Therefore, the optimal matching scheme based on model (M-4) is $\left\{\left({\partial }_1,{\mathcal{l}}_4\right),\left({\partial }_2,{\mathcal{l}}_3\right),\left({\partial }_3,{\mathcal{l}}_1\right),\left({\partial }_4,{\mathcal{l}}_2\right)\right\}$, which indicates that enterprise ${\partial }_1$ is matched with undergraduate ${\mathcal{l}}_4$, enterprise ${\partial }_2$ is matched with undergraduate ${\mathcal{l}}_3$, enterprise ${\partial }_3$ is matched with undergraduate ${\mathcal{l}}_1$, enterprise ${\partial }_4$ is matched with undergraduate ${\mathcal{l}}_2$, and undergraduate ${\mathcal{l}}_5$ is unmatched; the optimal matching scheme based on models (M-6) and (M-7) both are $\left\{\left({\partial }_1,{\mathcal{l}}_5\right),\left({\partial }_2,{\mathcal{l}}_4\right),\left({\partial }_3,{\mathcal{l}}_2\right),\left({\partial }_4,{\mathcal{l}}_1\right)\right\}$, which indicates that enterprise ${\partial }_1$ is matched with undergraduate ${\mathcal{l}}_5$, enterprise ${\partial }_2$ is matched with undergraduate ${\mathcal{l}}_4$, enterprise ${\partial }_3$ is matched with undergraduate ${\mathcal{l}}_2$, enterprise ${\partial }_4$ is matched with undergraduate ${\mathcal{l}}_1$, and undergraduate ${\mathcal{l}}_3$ is unmatched. At the end, the optimal matching scheme is selected as that considering satisfaction and fairness degrees, i.e., $\left\{\left({\partial }_1,{\mathcal{l}}_5\right),\left({\partial }_2,{\mathcal{l}}_4\right),\left({\partial }_3,{\mathcal{l}}_2\right),\left({\partial }_4,{\mathcal{l}}_1\right)\right\}$.

6.2. Comparative analysis

To verify the feasibility and effectiveness of the proposed decision method, this paper reconstructs and solves the models based on different fair attenuation coefficients and different weights of bilateral subjects. The results are shown in Table 36, Table 37. The extended method based on Lin et al. [34] and Liu and Wang [35] are compared with the decision method proposed in this paper. The results are shown in Table 38.

Table 36.

Comparison of optimal matching schemes under different fair attenuation coefficients.
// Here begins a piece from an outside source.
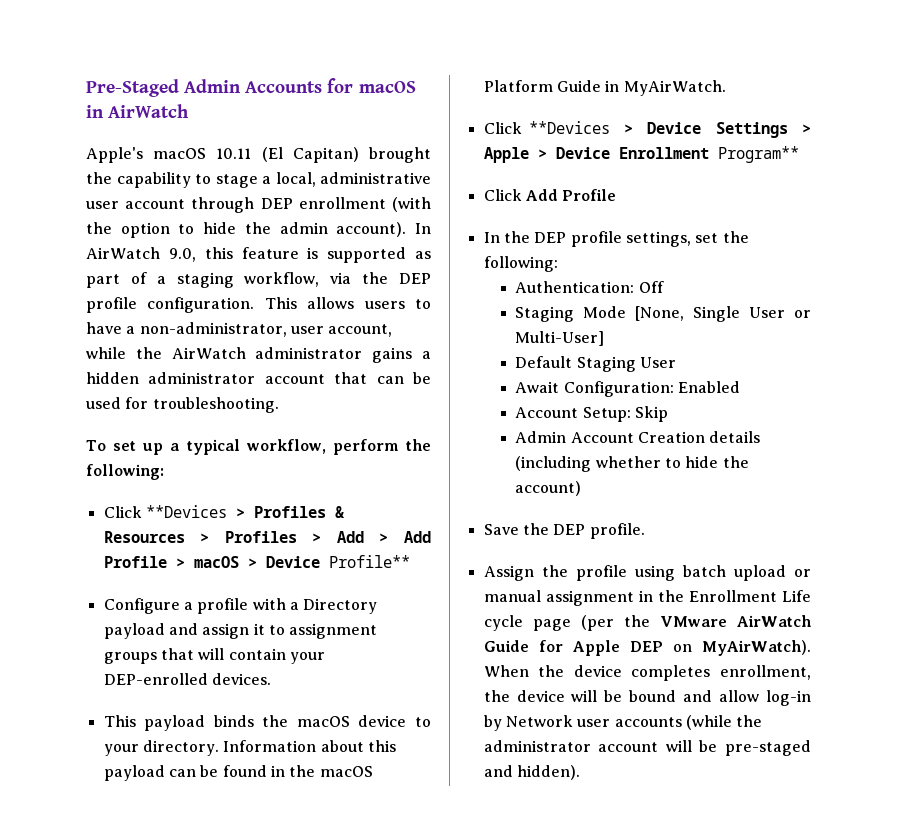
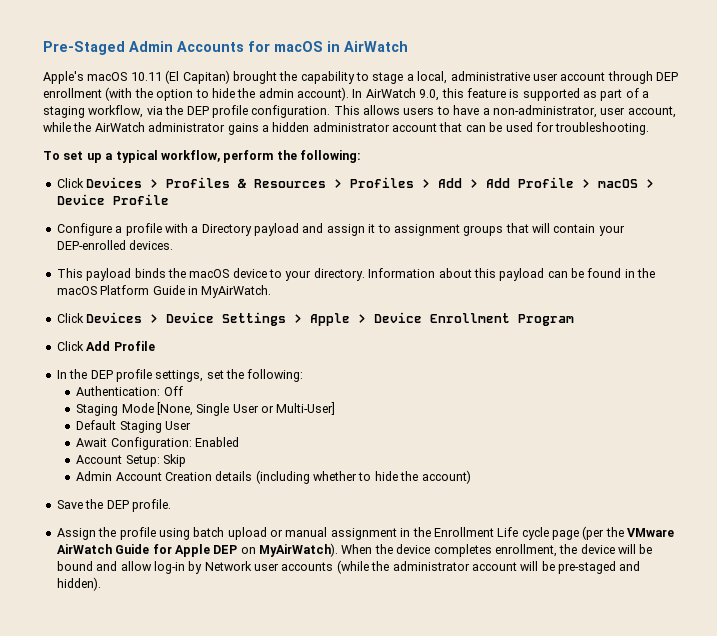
- Click **Devices > Profiles & Resources > Profiles > Add > Add Profile > macOS > Device Profile**
+ Click Devices > Profiles & Resources > Profiles > Add > Add Profile > macOS > Device Profile
- Click **Devices > Device Settings > Apple > Device Enrollment Program**
+ Click Devices > Device Settings > Apple > Device Enrollment Program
Method	Optimal matching scheme
Method based on fairness degree model (M-4) ($\rho =1.5$)	$\left\{\left({\partial }_1,{\mathcal{l}}_4\right),\left({\partial }_2,{\mathcal{l}}_3\right),\left({\partial }_3,{\mathcal{l}}_1\right),\left({\partial }_4,{\mathcal{l}}_2\right)\right\}$
Method based on satisfaction and fairness degree model (M-6) ($\rho =1.5$)	$\left\{\left({\partial }_1,{\mathcal{l}}_5\right),\left({\partial }_2,{\mathcal{l}}_4\right),\left({\partial }_3,{\mathcal{l}}_2\right),\left({\partial }_4,{\mathcal{l}}_1\right)\right\}$
Method based on satisfaction and fairness degree model (M-7) ($\rho =1.5$)	$\left\{\left({\partial }_1,{\mathcal{l}}_1\right),\left({\partial }_2,{\mathcal{l}}_4\right),\left({\partial }_3,{\mathcal{l}}_2\right),\left({\partial }_4,{\mathcal{l}}_5\right)\right\}$
Method based on fairness degree model (M-4) ($\rho =2.25$)	$\left\{\left({\partial }_1,{\mathcal{l}}_4\right),\left({\partial }_2,{\mathcal{l}}_3\right),\left({\partial }_3,{\mathcal{l}}_1\right),\left({\partial }_4,{\mathcal{l}}_2\right)\right\}$
Method based on satisfaction and fairness degree model (M-6) ($\rho =2.25$)	$\left\{\left({\partial }_1,{\mathcal{l}}_5\right),\left({\partial }_2,{\mathcal{l}}_4\right),\left({\partial }_3,{\mathcal{l}}_2\right),\left({\partial }_4,{\mathcal{l}}_1\right)\right\}$
Method based on satisfaction and fairness degree model (M-7) ($\rho =2.25$)	$\left\{\left({\partial }_1,{\mathcal{l}}_5\right),\left({\partial }_2,{\mathcal{l}}_4\right),\left({\partial }_3,{\mathcal{l}}_2\right),\left({\partial }_4,{\mathcal{l}}_1\right)\right\}$
Method based on fairness degree model (M-4) ($\rho =5$)	$\left\{\left({\partial }_1,{\mathcal{l}}_4\right),\left({\partial }_2,{\mathcal{l}}_3\right),\left({\partial }_3,{\mathcal{l}}_1\right),\left({\partial }_4,{\mathcal{l}}_2\right)\right\}$
Method based on satisfaction and fairness degree model (M-6) ($\rho =5$)	$\left\{\left({\partial }_1,{\mathcal{l}}_5\right),\left({\partial }_2,{\mathcal{l}}_4\right),\left({\partial }_3,{\mathcal{l}}_2\right),\left({\partial }_4,{\mathcal{l}}_1\right)\right\}$
Method based on satisfaction and fairness degree model (M-7) ($\rho =5$)	$\left\{\left({\partial }_1,{\mathcal{l}}_5\right),\left({\partial }_2,{\mathcal{l}}_4\right),\left({\partial }_3,{\mathcal{l}}_2\right),\left({\partial }_4,{\mathcal{l}}_1\right)\right\}$

Table 37.

Comparison of optimal matching schemes under different weights.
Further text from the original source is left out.